— У меня больше нет родителей, они покинули меня, когда мне едва минуло восемь весен, — и Иветта обернула руки вокруг коленей, и во взгляде поселилась безмерная тоска.
Неожиданно для себя она услышала вопрос:
— Как же ты смогла жить в одиночестве все эти годы без охранительных талисманов на теле?
И Иветта весело рассмеялась, решаясь посмотреть на человека, к которому воспылала и ненавистью, и безмерной любовью, чувствуя внутри себя частицу души и тепла, которые он вложил в каждый хрустнувший сустав и разбитую кость. И, превозмогая дикий ужас, она выдержала его прямой взгляд, пропитанный пламенем, удивляясь красоте и чистоте голубого взора, такого глубокого, что он был ярче аквамаринового камня, упавшего в быстрое течение реки, освещаемого вспыхнувшим светом златой денницы, простилающейся на горизонте.
— Разве не умирают люди с татуированными символами от болезней или клинков разбойников, от злых языков, проклинающих род — все едино. Я возношу молитвы каждую ночь к небесной обители, благодаря за подаренное время, даже если моя жизнь отличается от спокойной и размеренной бытности, которой бы мне так хотелось.
Обнаженные колени и грудь омывал белоснежный, горячий свет, оставляя на теле огненные поцелуи, и она в блаженстве прикрывала глаза, наслаждаясь невидимым, прозрачным, как стекло, прикосновением златого эфира.

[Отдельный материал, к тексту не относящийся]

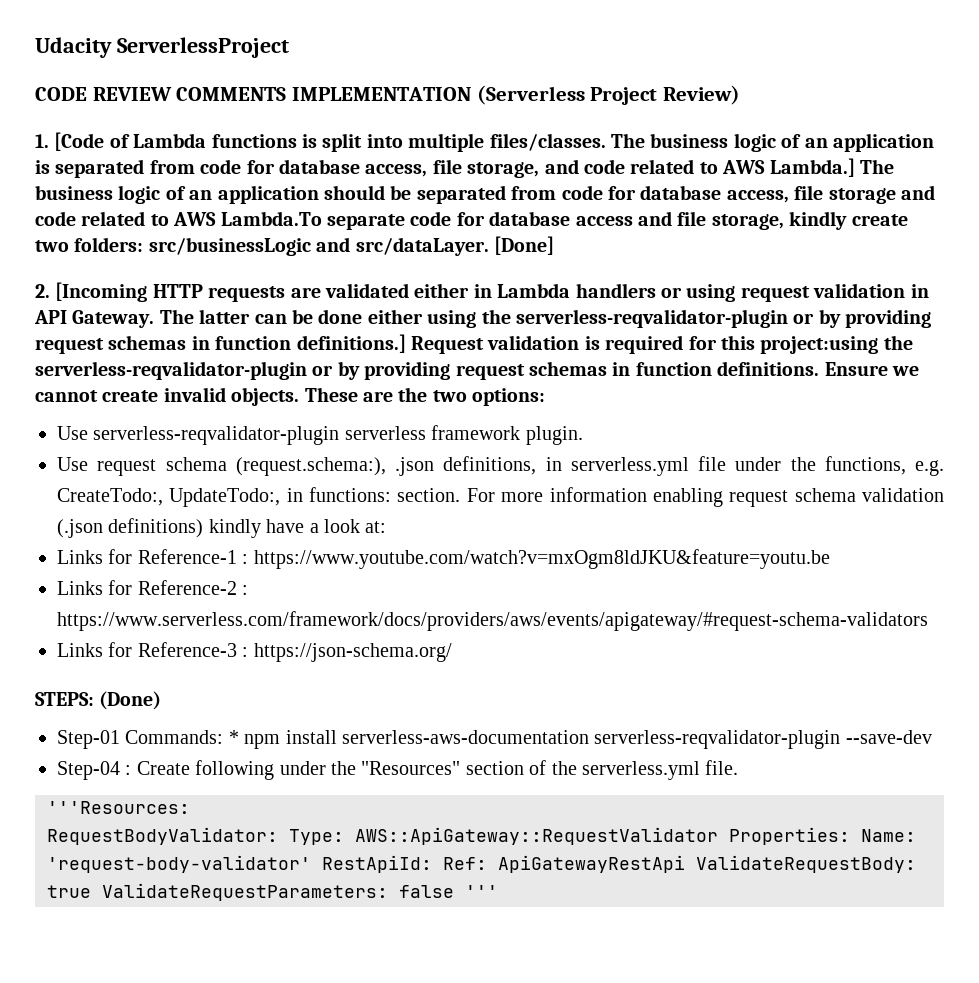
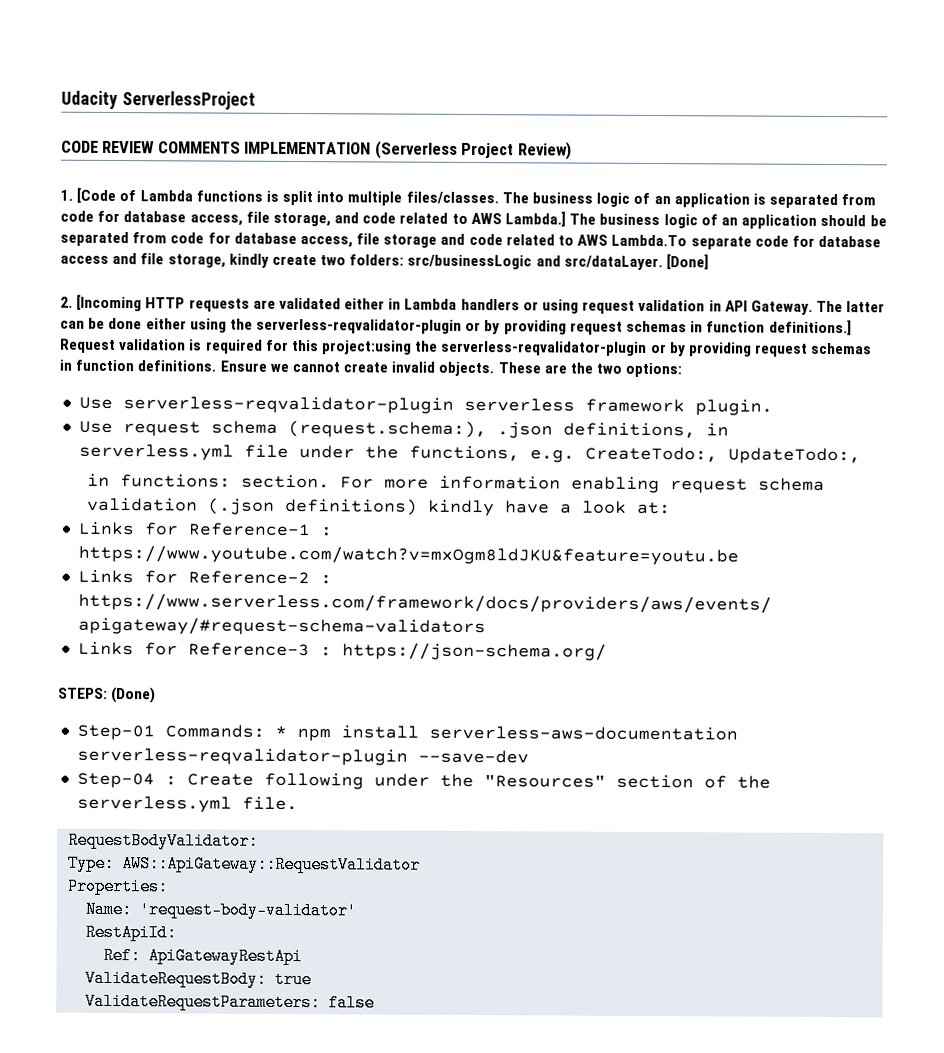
(281, 497) none -> (861, 456) //
[47,801,190,814] [47,827,278,845] '''Resources: // RequestBodyValidator: -> [67,831,259,850] RequestBodyValidator: //
(718, 836) none -> (421, 864) //
(850, 836) none -> (169, 886) //
(311, 864) none -> (357, 910) //
(432, 864) none -> (177, 932) //
(685, 864) none -> (303, 956) //
(91, 891) none -> (312, 979) //
[465,885,498,898] ''' -> (375, 1003) none

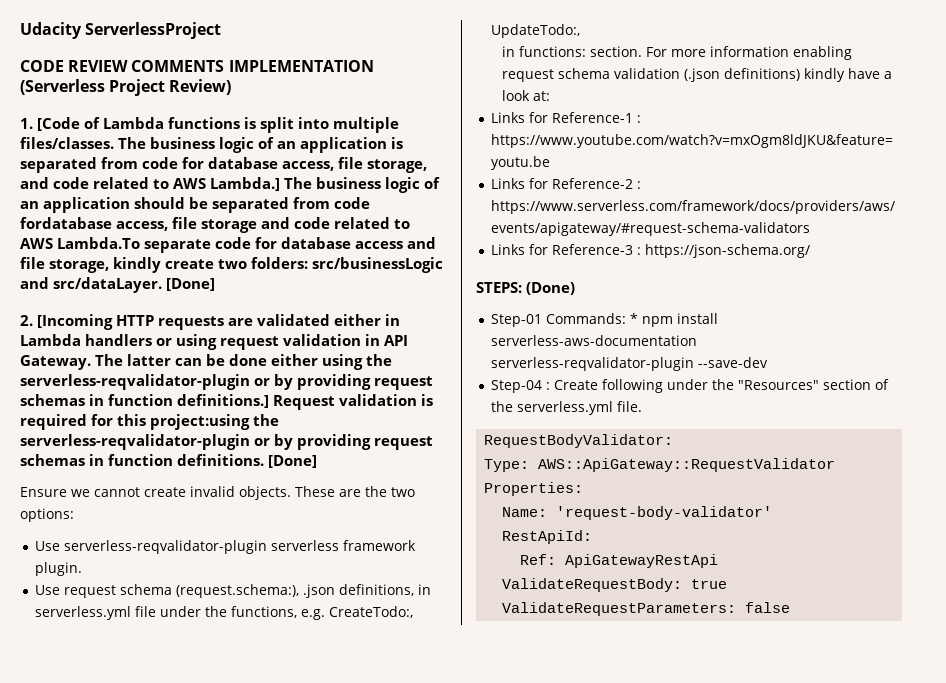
[207,232,297,245] for database -> [20,217,112,229] fordatabase
(217, 366) none -> [268,455,317,468] [Done] //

— Вы спасли меня, и теперь я смогу снова вдыхать воздух, чувствовать ногами твердость земли и прикосновение теплого ветра в подступающих черных тучах ночной грозы, что будет ослеплять черноту сверканием молний, — к густым ресницам подступила влага, когда она положила подбородок на острые колени. — Я снова смогу видеть плывущие облака на сапфирном небе, и слышать красоту прибоев в океане, где плещутся седые волны.
Небесные ветряные драконы расходились в матово-серебристом мареве, колыхая прохладный воздух, и бледноликий ящер, восседающий, словно на троне, на плече своего хозяина, влачил плеяды дымных образов алмазно-белым, как жасмин, хвостом. Расписывали дымчатые тени серебра и платановые деревья, и лилии изящные бокалы, и драгоценные бусы полных бусин жемчуга речного. Анаиэль провел пальцами по чудотворному змею, и он растаял, как во сне.
— Значит всю жизнь жила ты под чужим шатром, не зная песнопений земель родных? — горько усмехнувшись, вопросил мужчина, наблюдая, как крупные локоны плетутся по бронзовым плечам, как губы изгибаются лепестком возрожденной солнцем розой, и как глаза сжигают изумрудным пламенем, заковывая волю в цепи, а сердце, сжимая в тернистом плюще.